[EXERCISE OBJECTIVE]
Records follow. Print exactly the lines from the one that has "- cursor-rules-dynamic WIKI" through the one that has "- 安装tesseract，", inclusive, and omit the pictures.

[Recorded data]
============

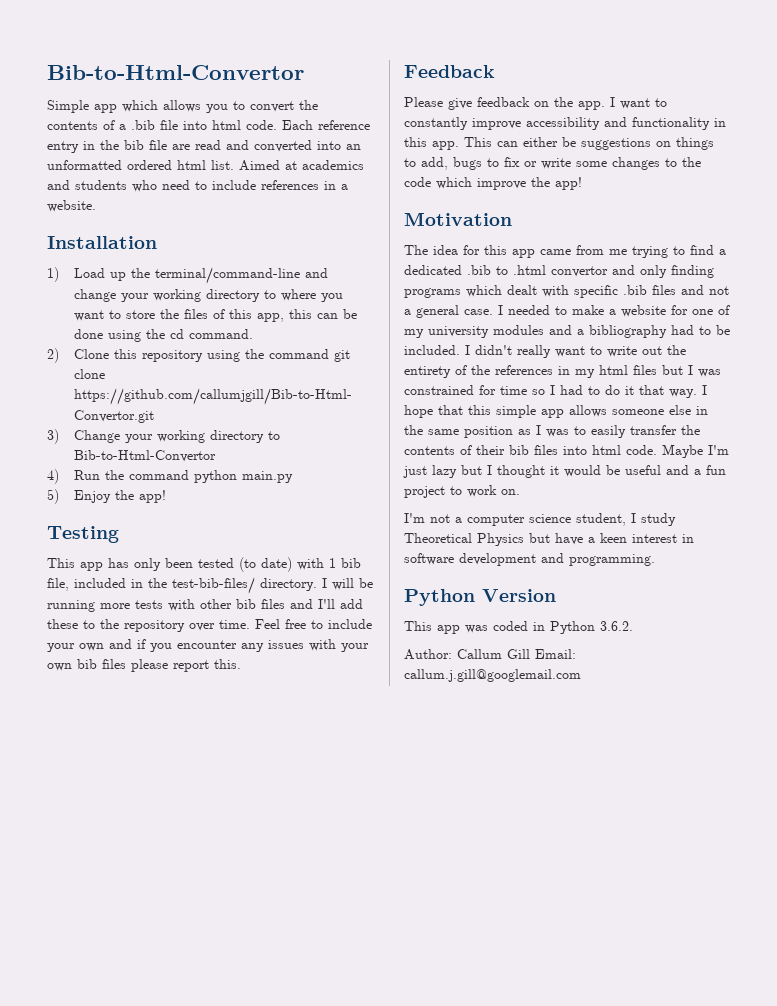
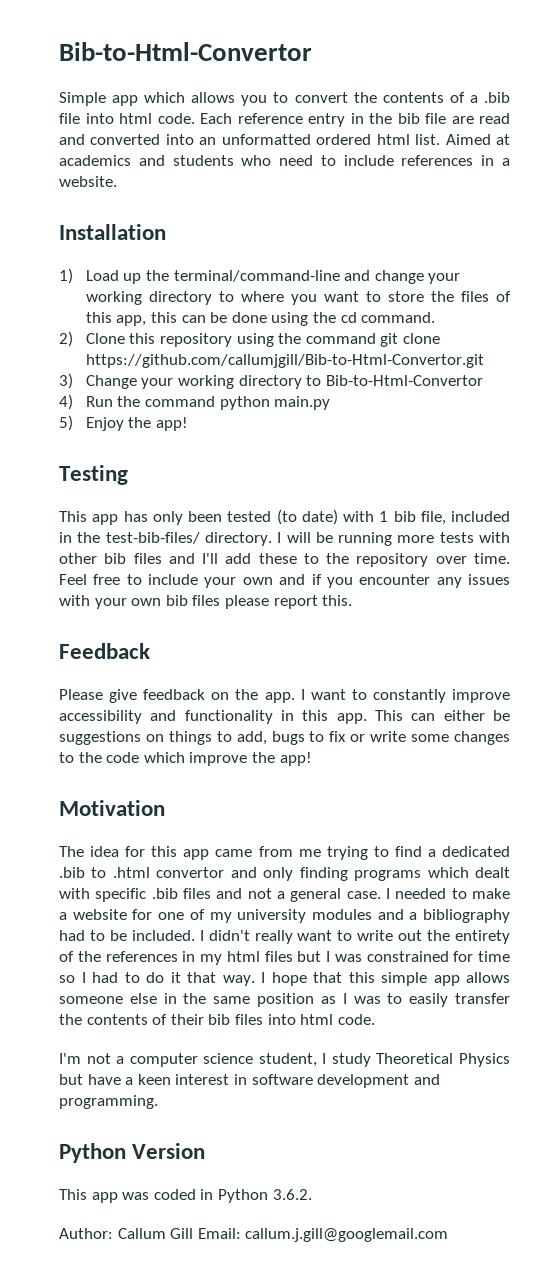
- Maybe I'm just lazy but I thought it would be useful and a fun project to work on.

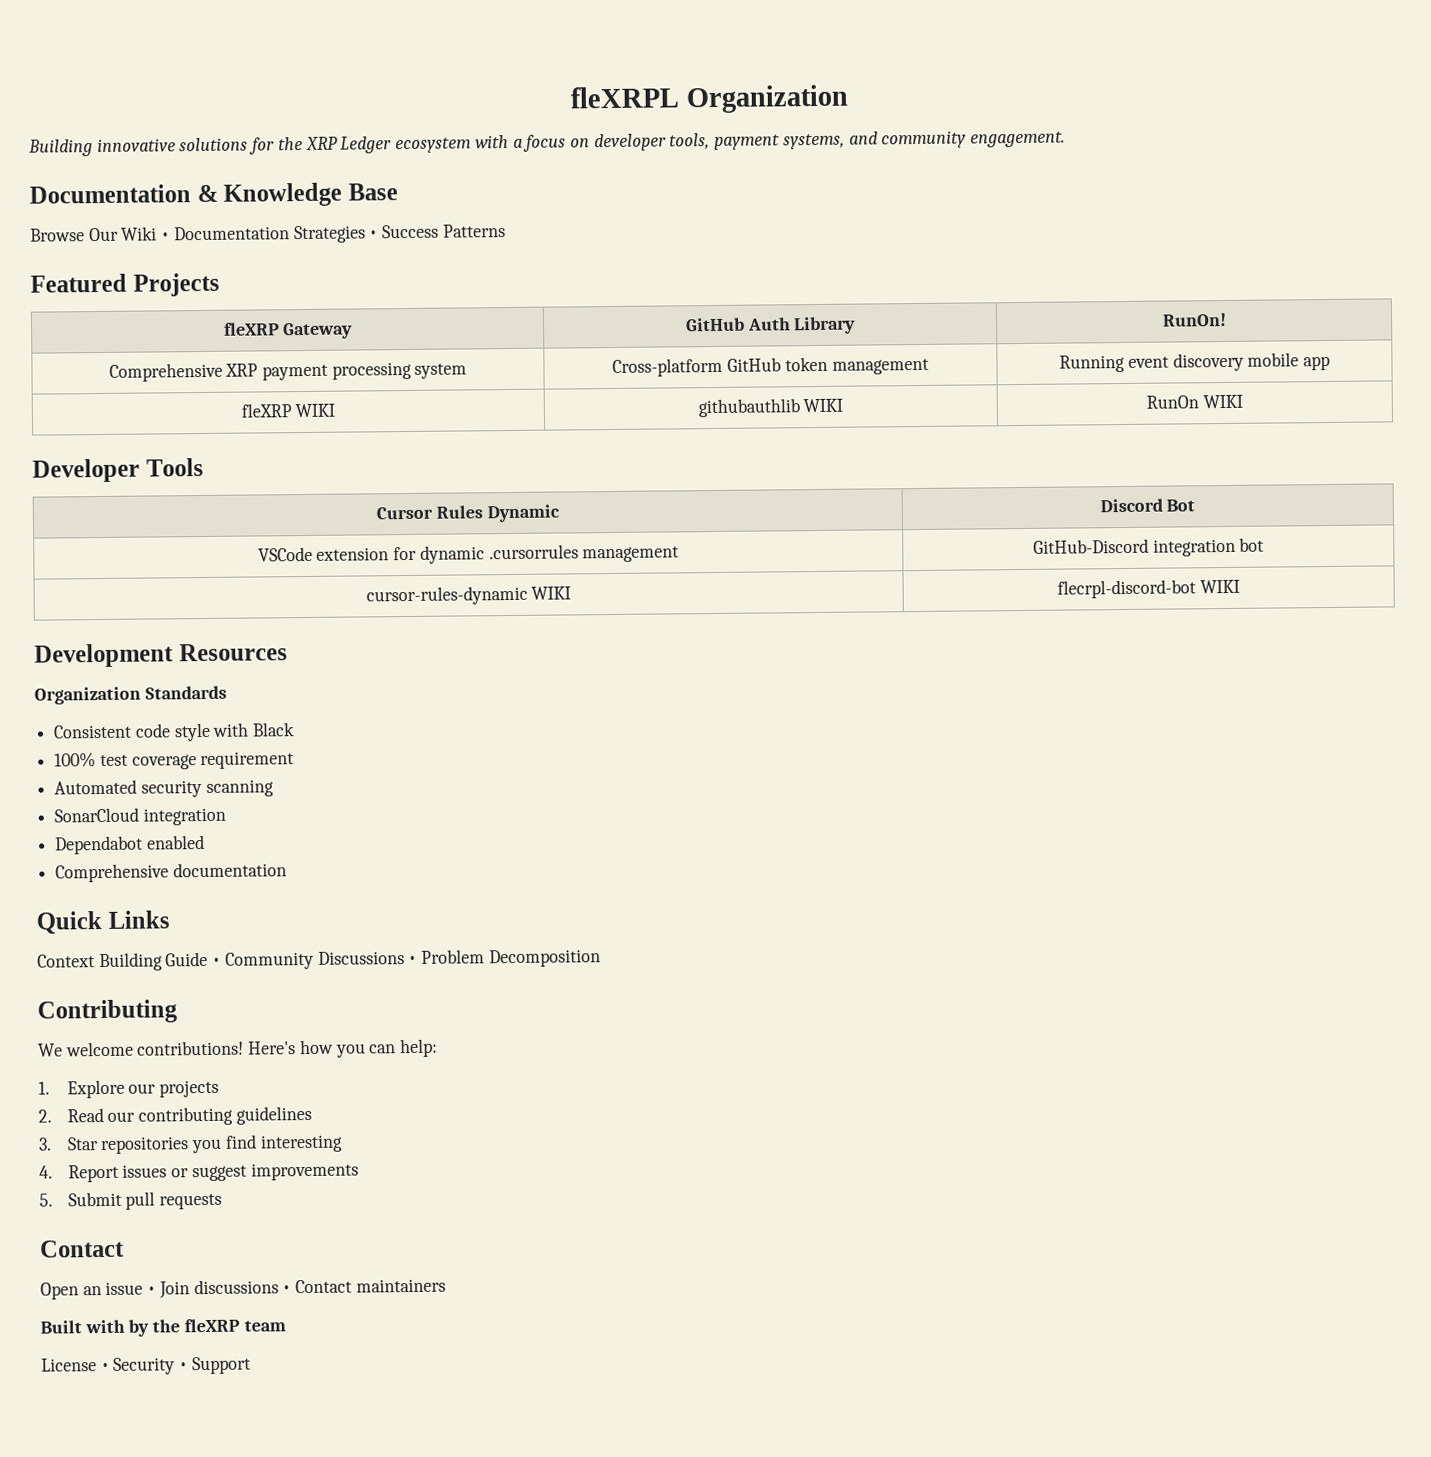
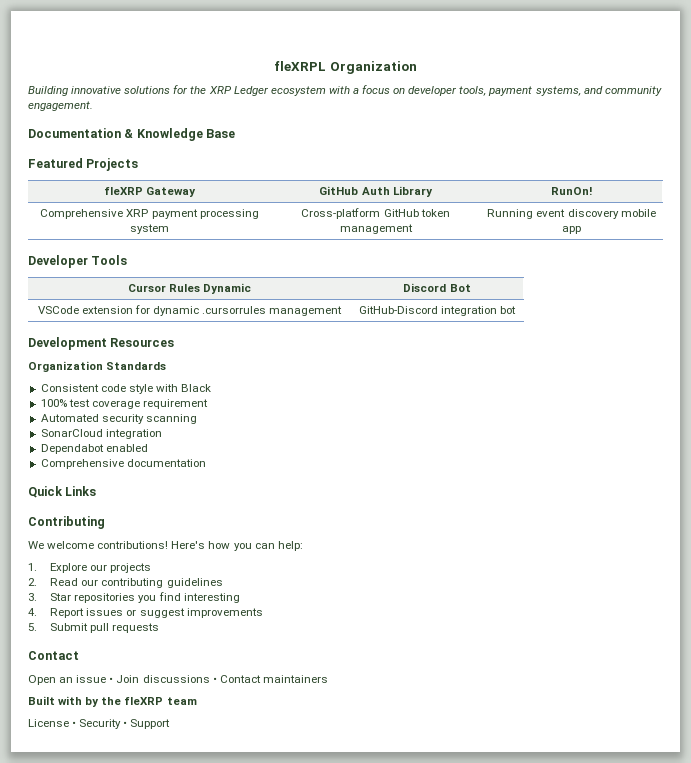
- Browse Our Wiki • Documentation Strategies • Success Patterns
- fleXRP WIKI | githubauthlib WIKI | RunOn WIKI
- cursor-rules-dynamic WIKI | flecrpl-discord-bot WIKI
- Context Building Guide • Community Discussions • Problem Decomposition

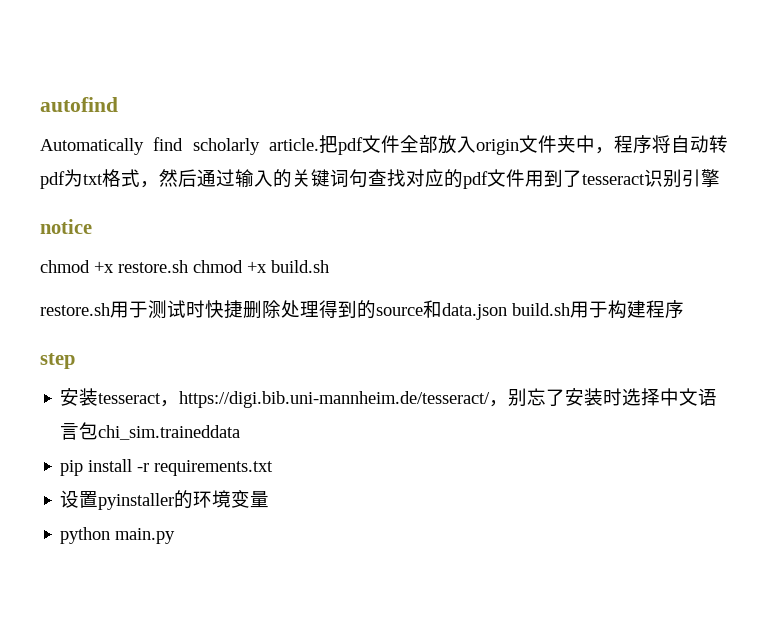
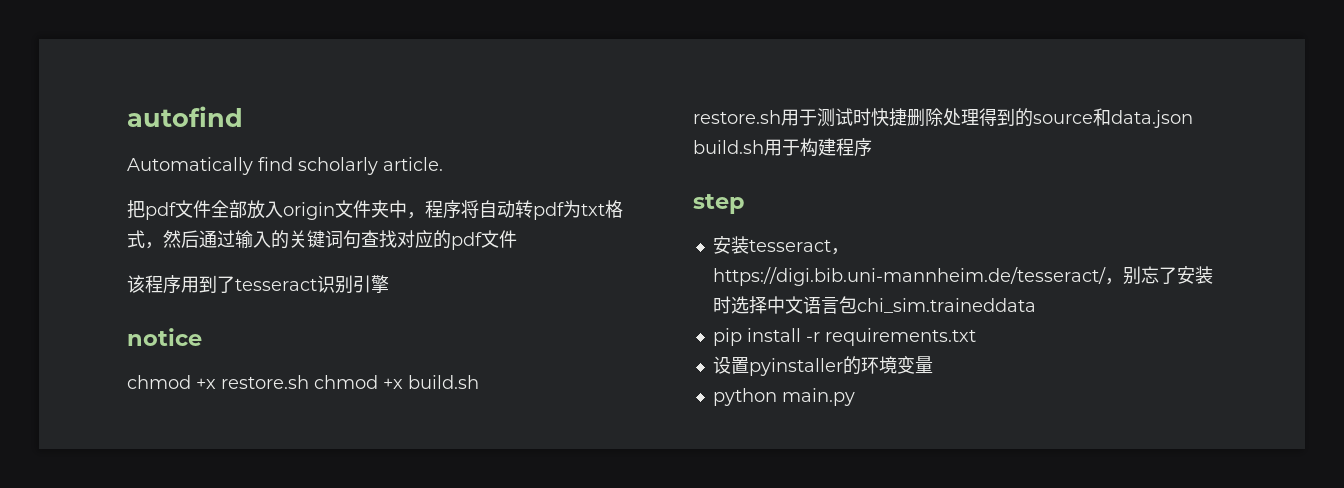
- Automatically find scholarly article.把pdf文件全部放入origin文件夹中，程序将自动转pdf为txt格式，然后通过输入的关键词句查找对应的pdf文件用到了tesseract识别引擎
+ Automatically find scholarly article.
+ 把pdf文件全部放入origin文件夹中，程序将自动转pdf为txt格式，然后通过输入的关键词句查找对应的pdf文件
+ 该程序用到了tesseract识别引擎

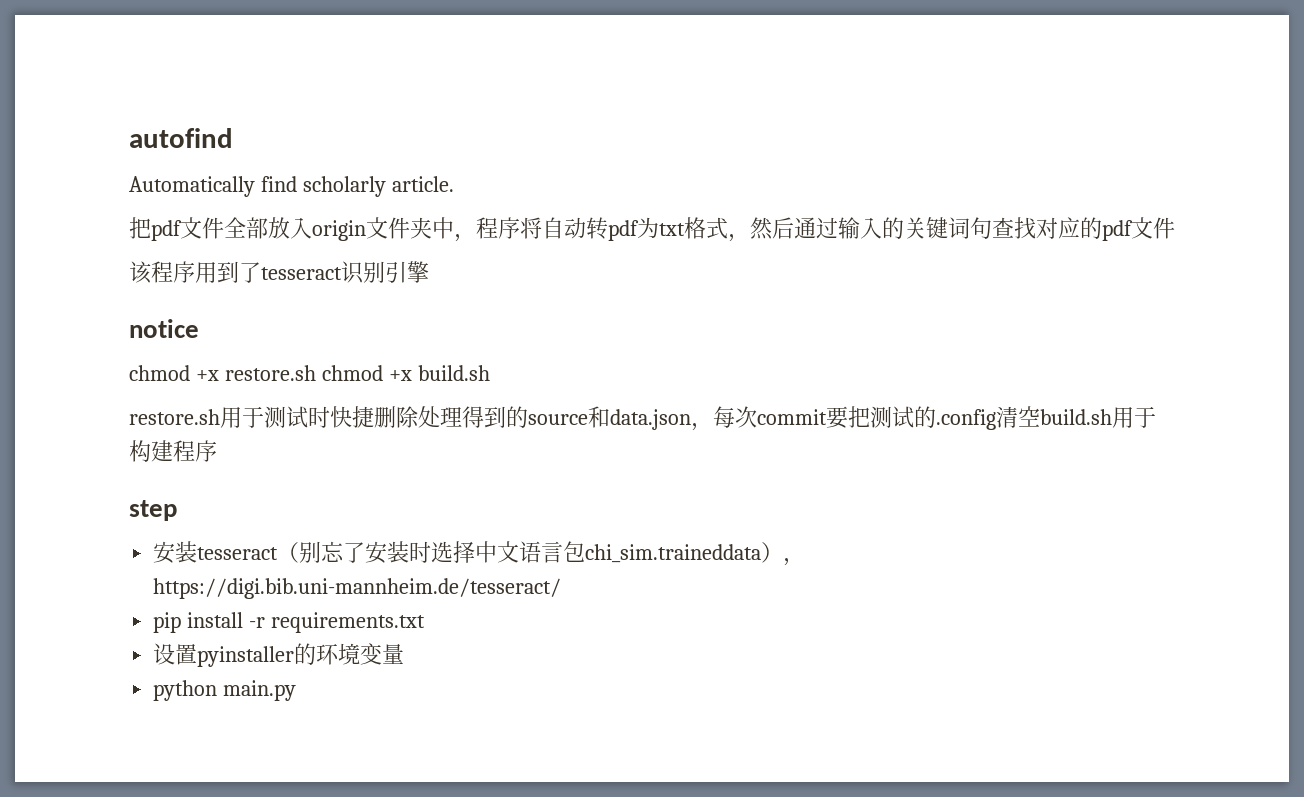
- restore.sh用于测试时快捷删除处理得到的source和data.json build.sh用于构建程序
+ restore.sh用于测试时快捷删除处理得到的source和data.json，每次commit要把测试的.config清空build.sh用于构建程序
- 安装tesseract，https://digi.bib.uni-mannheim.de/tesseract/，别忘了安装时选择中文语言包chi_sim.traineddata
+ 安装tesseract（别忘了安装时选择中文语言包chi_sim.traineddata），https://digi.bib.uni-mannheim.de/tesseract/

============

[ANSWER SECTION]
- cursor-rules-dynamic WIKI | flecrpl-discord-bot WIKI
- Context Building Guide • Community Discussions • Problem Decomposition

- Automatically find scholarly article.把pdf文件全部放入origin文件夹中，程序将自动转pdf为txt格式，然后通过输入的关键词句查找对应的pdf文件用到了tesseract识别引擎
+ Automatically find scholarly article.
+ 把pdf文件全部放入origin文件夹中，程序将自动转pdf为txt格式，然后通过输入的关键词句查找对应的pdf文件
+ 该程序用到了tesseract识别引擎

- restore.sh用于测试时快捷删除处理得到的source和data.json build.sh用于构建程序
+ restore.sh用于测试时快捷删除处理得到的source和data.json，每次commit要把测试的.config清空build.sh用于构建程序
- 安装tesseract，https://digi.bib.uni-mannheim.de/tesseract/，别忘了安装时选择中文语言包chi_sim.traineddata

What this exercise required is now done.